Cryptarithmetic Problems

Cryptarithmetic problems (also known as alphametics, verbal arithmetic, cryptarithm, and word addition) are a type of mathematical game where a mathematical equation is presented where digits in the equation are replaced by letters. Traditionally, each letter usually represents a unique number, and numbers don't start with the digit zero.

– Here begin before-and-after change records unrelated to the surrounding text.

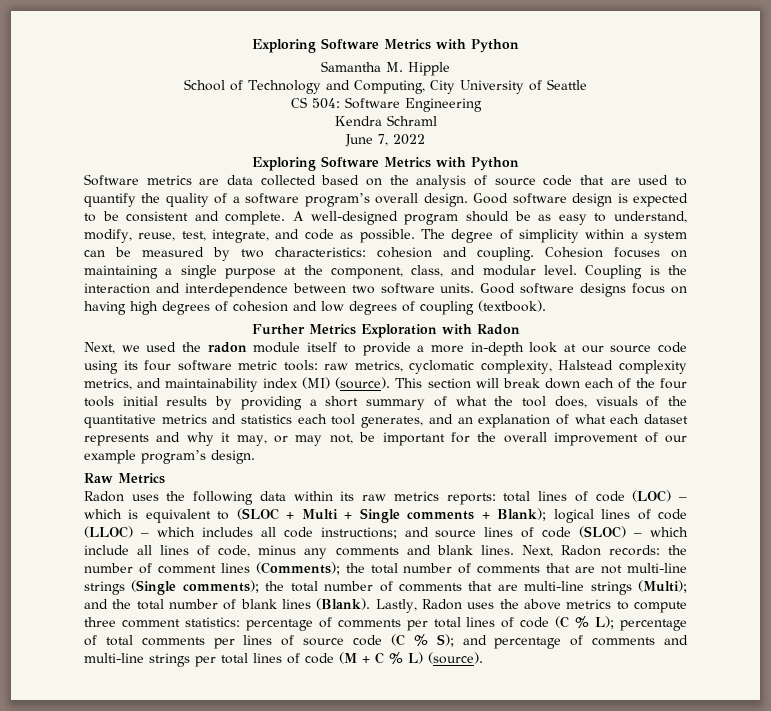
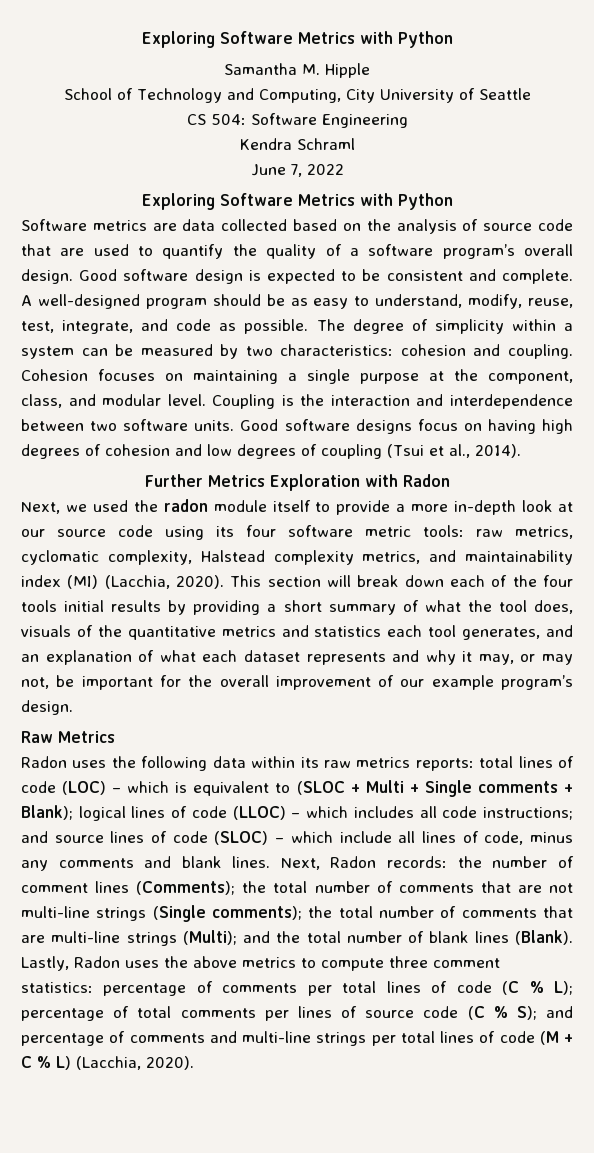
- Good software designs focus on having high degrees of cohesion and low degrees of coupling (textbook).
+ Good software designs focus on having high degrees of cohesion and low degrees of coupling (Tsui et al., 2014).
- Next, we used the radon module itself to provide a more in-depth look at our source code using its four software metric tools: raw metrics, cyclomatic complexity, Halstead complexity metrics, and maintainability index (MI) (source).
+ Next, we used the radon module itself to provide a more in-depth look at our source code using its four software metric tools: raw metrics, cyclomatic complexity, Halstead complexity metrics, and maintainability index (MI) (Lacchia, 2020).
- Lastly, Radon uses the above metrics to compute three comment statistics: percentage of comments per total lines of code (C % L); percentage of total comments per lines of source code (C % S); and percentage of comments and multi-line strings per total lines of code (M + C % L) (source).
+ Lastly, Radon uses the above metrics to compute three comment statistics: percentage of comments per total lines of code (C % L); percentage of total comments per lines of source code (C % S); and percentage of comments and multi-line strings per total lines of code (M + C % L) (Lacchia, 2020).

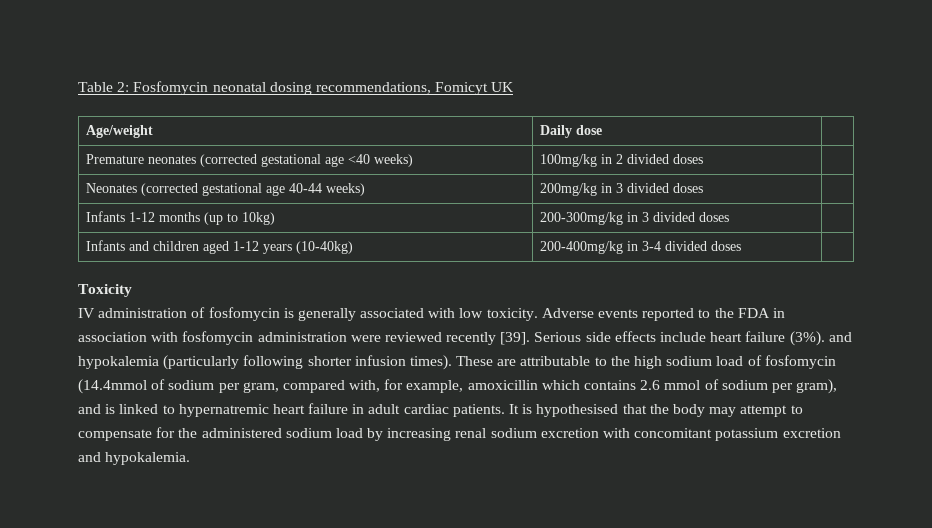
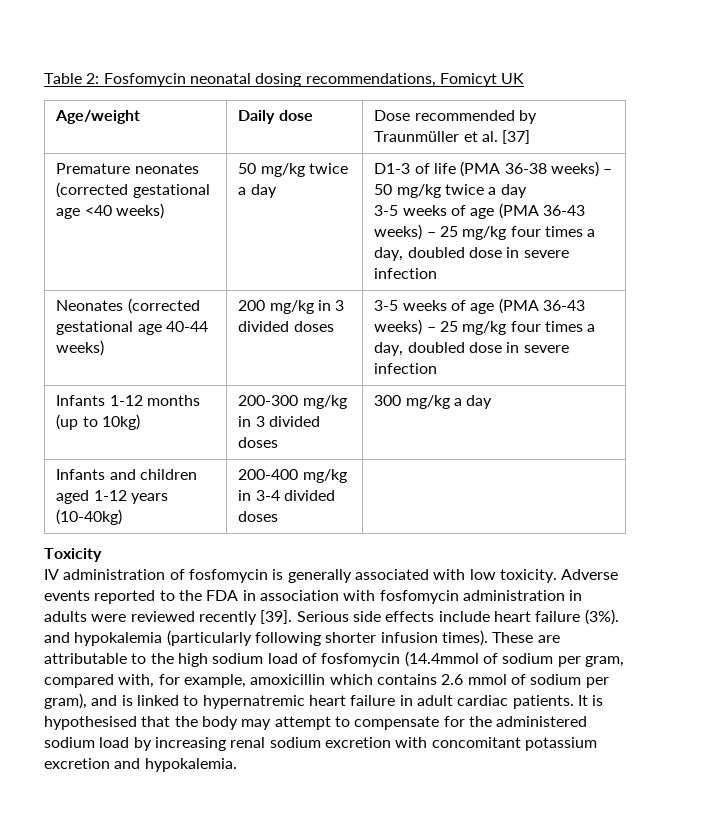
- Age/weight | Daily dose |
+ Age/weight | Daily dose | Dose recommended by Traunmüller et al. [37]
- 100mg/kg in 2 divided doses
+ 50 mg/kg twice a day | D1-3 of life (PMA 36-38 weeks) – 50 mg/kg twice a day
+ 3-5 weeks of age (PMA 36-43 weeks) – 25 mg/kg four times a day, doubled dose in severe infection
- Neonates (corrected gestational age 40-44 weeks) | 200mg/kg in 3 divided doses |
+ Neonates (corrected gestational age 40-44 weeks) | 200 mg/kg in 3 divided doses | 3-5 weeks of age (PMA 36-43 weeks) – 25 mg/kg four times a day, doubled dose in severe infection
- Infants 1-12 months (up to 10kg) | 200-300mg/kg in 3 divided doses |
+ Infants 1-12 months (up to 10kg) | 200-300 mg/kg in 3 divided doses | 300 mg/kg a day
- Infants and children aged 1-12 years (10-40kg) | 200-400mg/kg in 3-4 divided doses |
+ Infants and children aged 1-12 years (10-40kg) | 200-400 mg/kg in 3-4 divided doses |
- Adverse events reported to the FDA in association with fosfomycin administration were reviewed recently [39].
+ Adverse events reported to the FDA in association with fosfomycin administration in adults were reviewed recently [39].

If we look at one sample problem:

+ G O
= O U T

We can reason about what the solution can be by hand:

  • T, O, U, and G must be all different (game rule)
  • T, G, and O will be between 1 and 9, and U is between 0 and 9 (game rule)
  • If we added the two biggest 2-digit numbers, (99 + 99) we'd get 198, so O must be 1
  • Looking at the right-most "units" column, 1 + 1 equals 2, so T must be 2
  • Looking at the "tens" column, we know there is a carry of 1 (since O is 1) and we know T is 2, so G must be 8 or 9. If G was 9, U would be 1 but it can't be the same as O, so G must be 8 and U must be 0.

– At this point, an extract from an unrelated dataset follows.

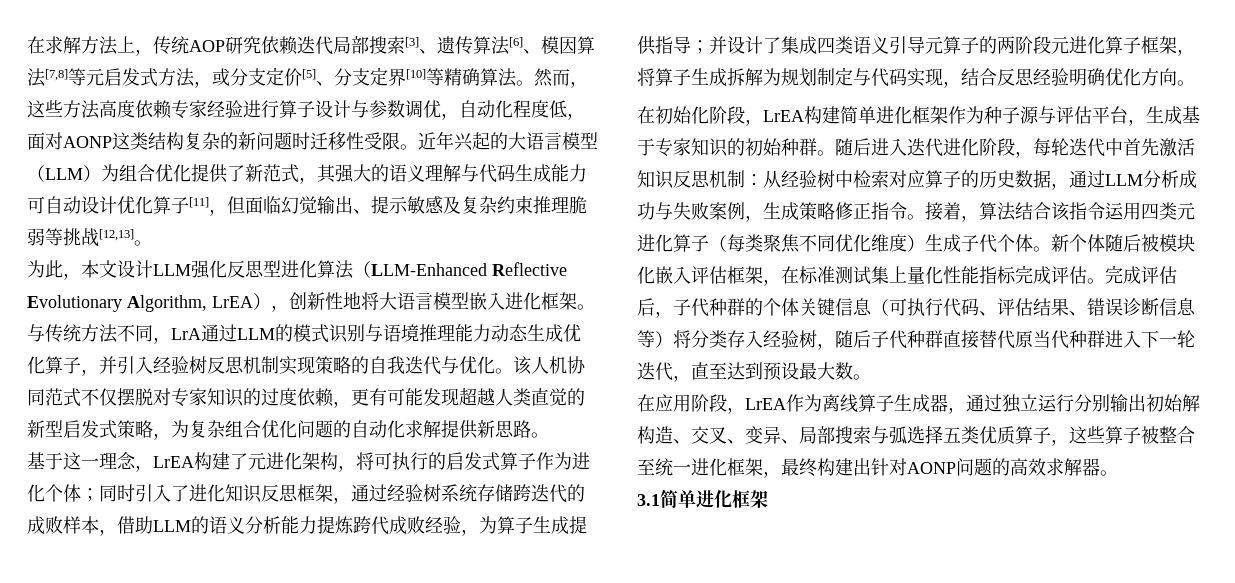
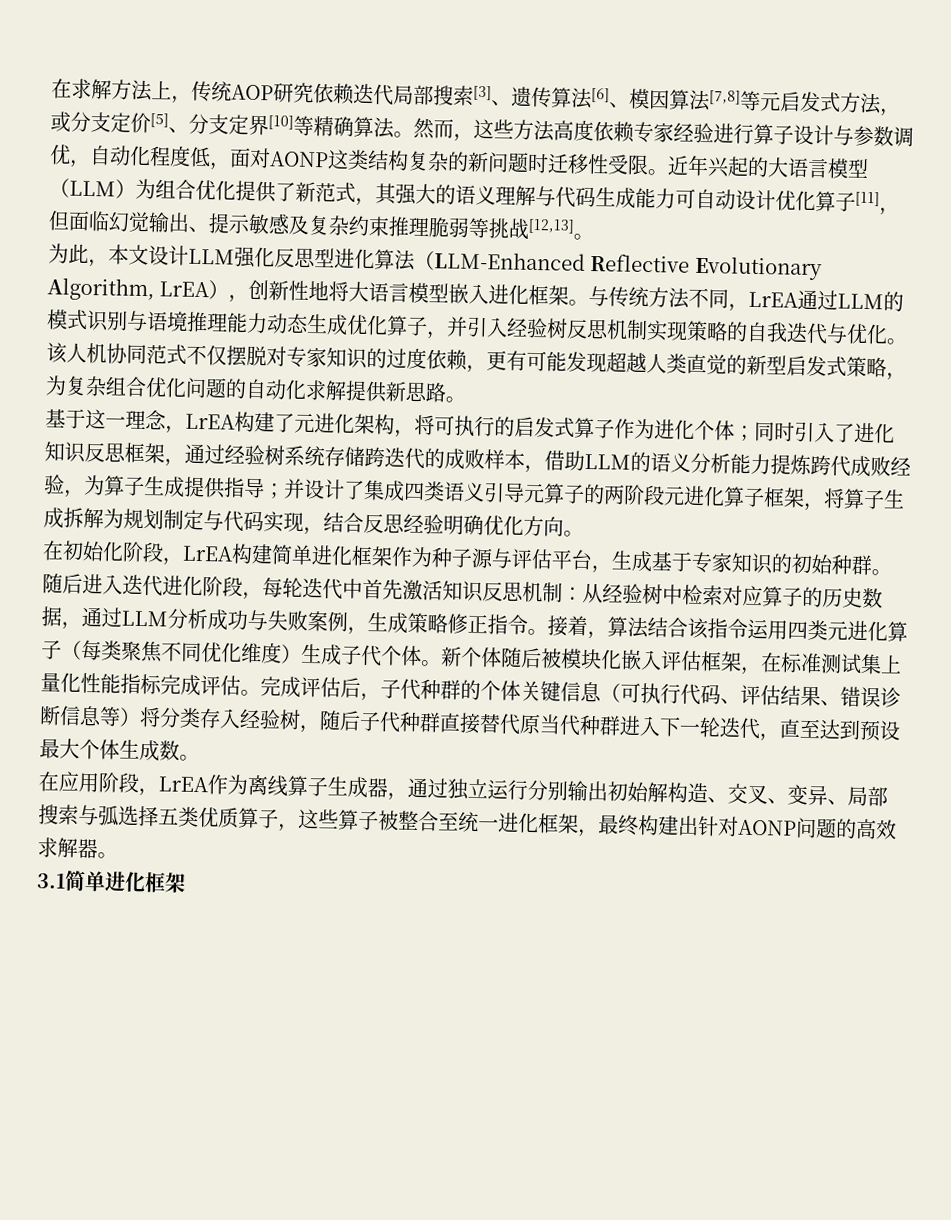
- 与传统方法不同，LrA通过LLM的模式识别与语境推理能力动态生成优化算子，并引入经验树反思机制实现策略的自我迭代与优化。
+ 与传统方法不同，LrEA通过LLM的模式识别与语境推理能力动态生成优化算子，并引入经验树反思机制实现策略的自我迭代与优化。
- 完成评估后，子代种群的个体关键信息（可执行代码、评估结果、错误诊断信息等）将分类存入经验树，随后子代种群直接替代原当代种群进入下一轮迭代，直至达到预设最大数。
+ 完成评估后，子代种群的个体关键信息（可执行代码、评估结果、错误诊断信息等）将分类存入经验树，随后子代种群直接替代原当代种群进入下一轮迭代，直至达到预设最大个体生成数。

When solving by hand, we typically reason about individual columns and account for the "carry" to the next column. We'll come back to this point later but first, let's look at a slightly bigger problem:

+ M O R E
= M O N E Y

Solving with Brute Force

This problem isn't huge, so we can solve with brute force. We simply try all possible values for the letters in the puzzle:

for (s in 1..9)
for (e in 0..9)
for (n in 0..9)
for (d in 0..9)
for (m in 1..9)
for (o in 0..9)
for (r in 0..9)
for (y in 0..9)
if ([s, e, n, d, m, o, r, y].toSet().size() == 8) {
def send = 1000 * s + 100 * e + 10 * n + d
def more = 1000 * m + 100 * o + 10 * r + e
def money = 10000 * m + 1000 * o + 100 * n + 10 * e + y
if (send + more == money) {
println "s = $s, e = $e, n = $n, d = $d"
println "m = $m, o = $o, r = $r, y = $y"

This isn't very efficient though. It calculates 81 million combinations for the variables before skipping all but 1.5 million of them (since most won't be unique). All up it might execute in the low tens of seconds.

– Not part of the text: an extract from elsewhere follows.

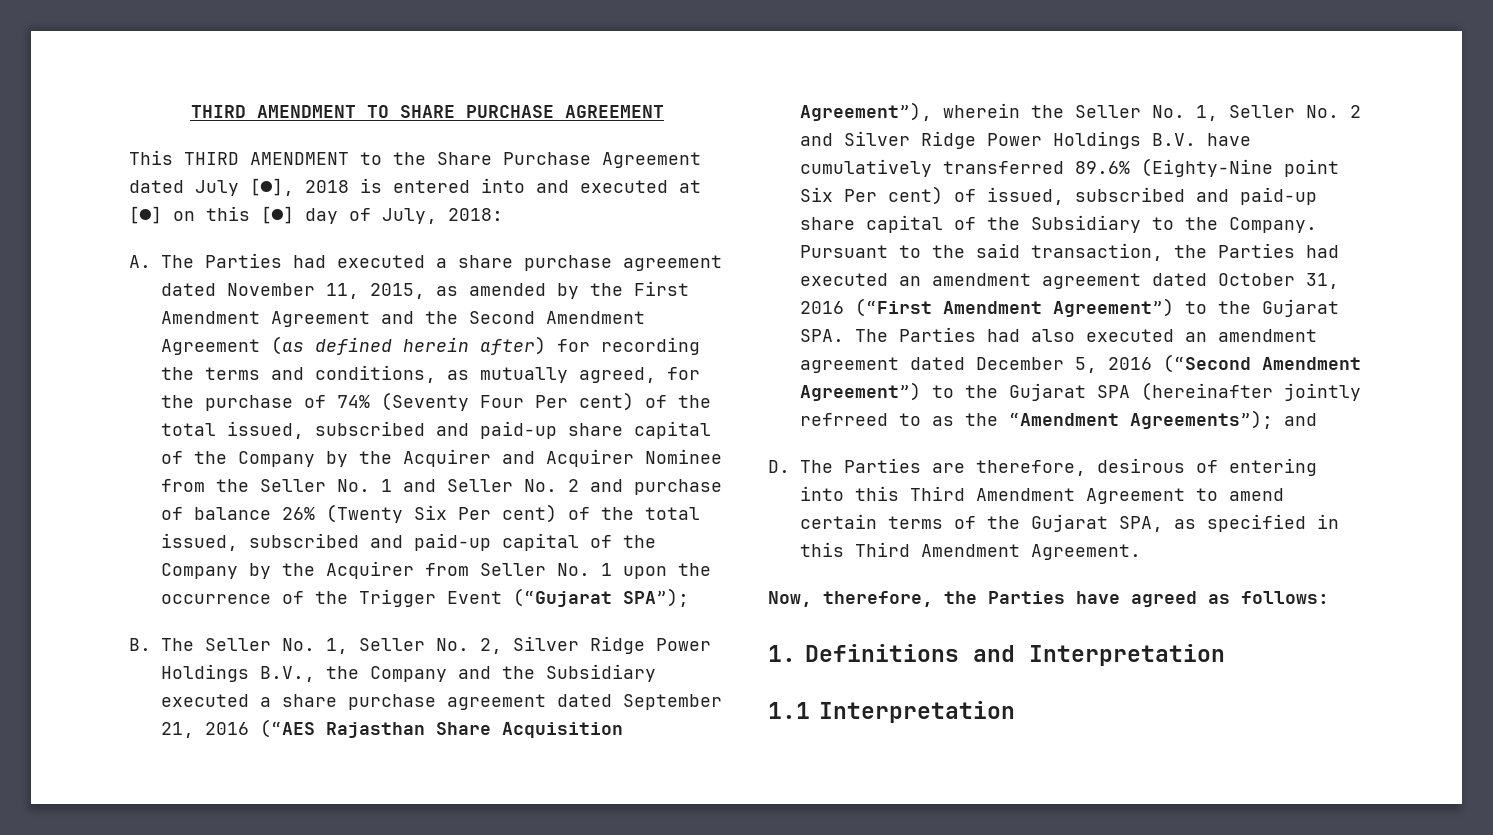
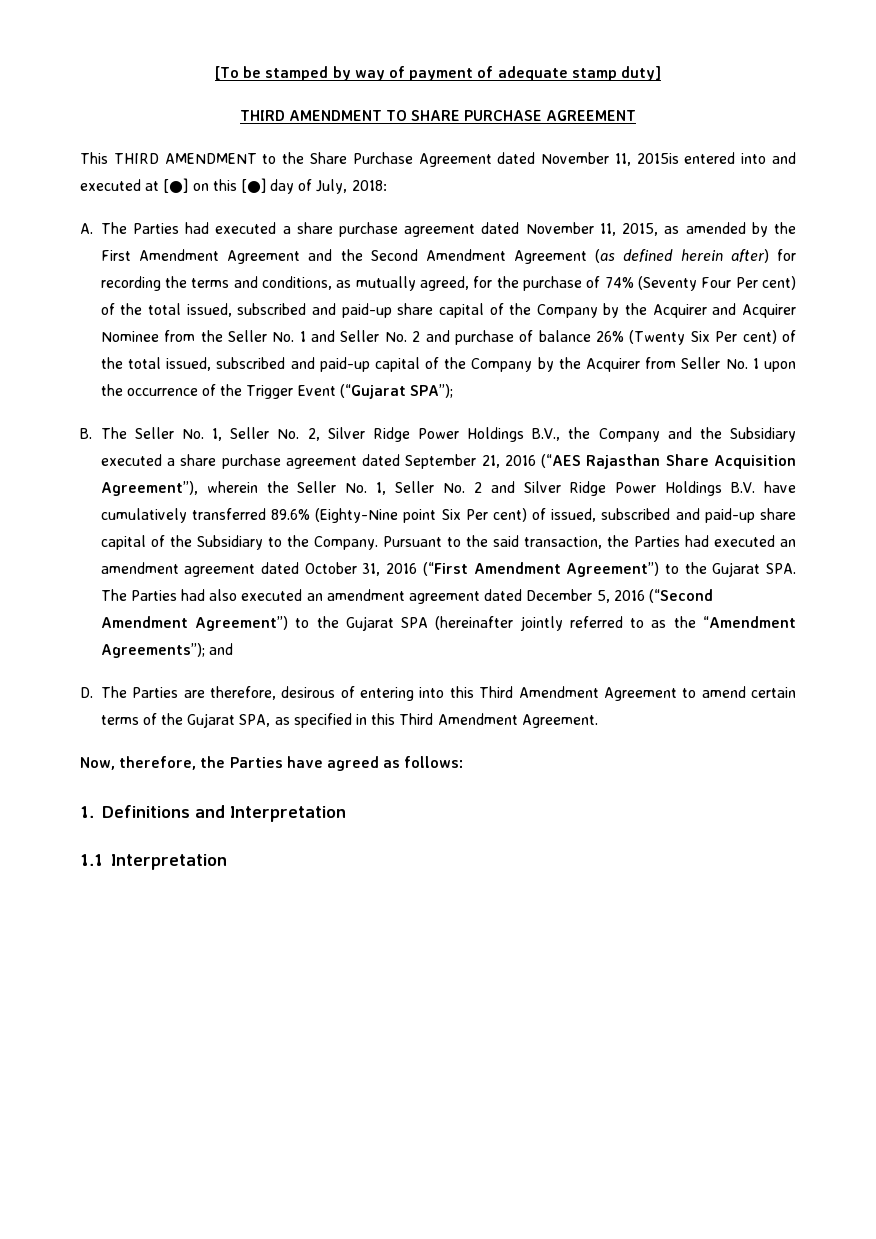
+ [To be stamped by way of payment of adequate stamp duty]
- This THIRD AMENDMENT to the Share Purchase Agreement dated July [●], 2018 is entered into and executed at [●] on this [●] day of July, 2018:
+ This THIRD AMENDMENT to the Share Purchase Agreement dated November 11, 2015is entered into and executed at [●] on this [●] day of July, 2018:
- Pursuant to the said transaction, the Parties had executed an amendment agreement dated October 31, 2016 (“First Amendment Agreement”) to the Gujarat SPA. The Parties had also executed an amendment agreement dated December 5, 2016 (“Second Amendment Agreement”) to the Gujarat SPA (hereinafter jointly refrreed to as the “Amendment Agreements”); and
+ Pursuant to the said transaction, the Parties had executed an amendment agreement dated October 31, 2016 (“First Amendment Agreement”) to the Gujarat SPA. The Parties had also executed an amendment agreement dated December 5, 2016 (“Second Amendment Agreement”) to the Gujarat SPA (hereinafter jointly referred to as the “Amendment Agreements”); and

Alternatively, Groovy supports calculating permutations, so we can simplify our solution to a single for loop (with some tests to eliminate unhelpful iterations):

def digits = 0..9
for (p in digits.permutations()) {
if (p[-1] < p[-2]) continue
def (s, e, n, d, m, o, r, y) = p
if (s == 0 || m == 0) continue
def send = 1000 * s + 100 * e + 10 * n + d
def more = 1000 * m + 100 * o + 10 * r + e
def money = 10000 * m + 1000 * o + 100 * n + 10 * e + y
if (send + more == money) {
println "s = $s, e = $e, n = $n, d = $d"
println "m = $m, o = $o, r = $r, y = $y"

This has the advantage of only generating unique combinations. It will execute in seconds.

Running either of these solutions yields:

s = 9, e = 5, n = 6, d = 7
m = 1, o = 0, r = 8, y = 2

Using Constraint Programming

For the brute force approaches, we had a condition which checked any potential candidate answer to see if it was a correct solution. We had to be very explicit in how we wanted the potential candidates to be created. For constraint programming, we instead define variables to represent the problem, any known bounds on those variables, and we specify any other known properties of the solution, which in our case will be something similar to the condition we had to check if the answer was correct previously. Let's examine how to do that with three libraries, one with a variation.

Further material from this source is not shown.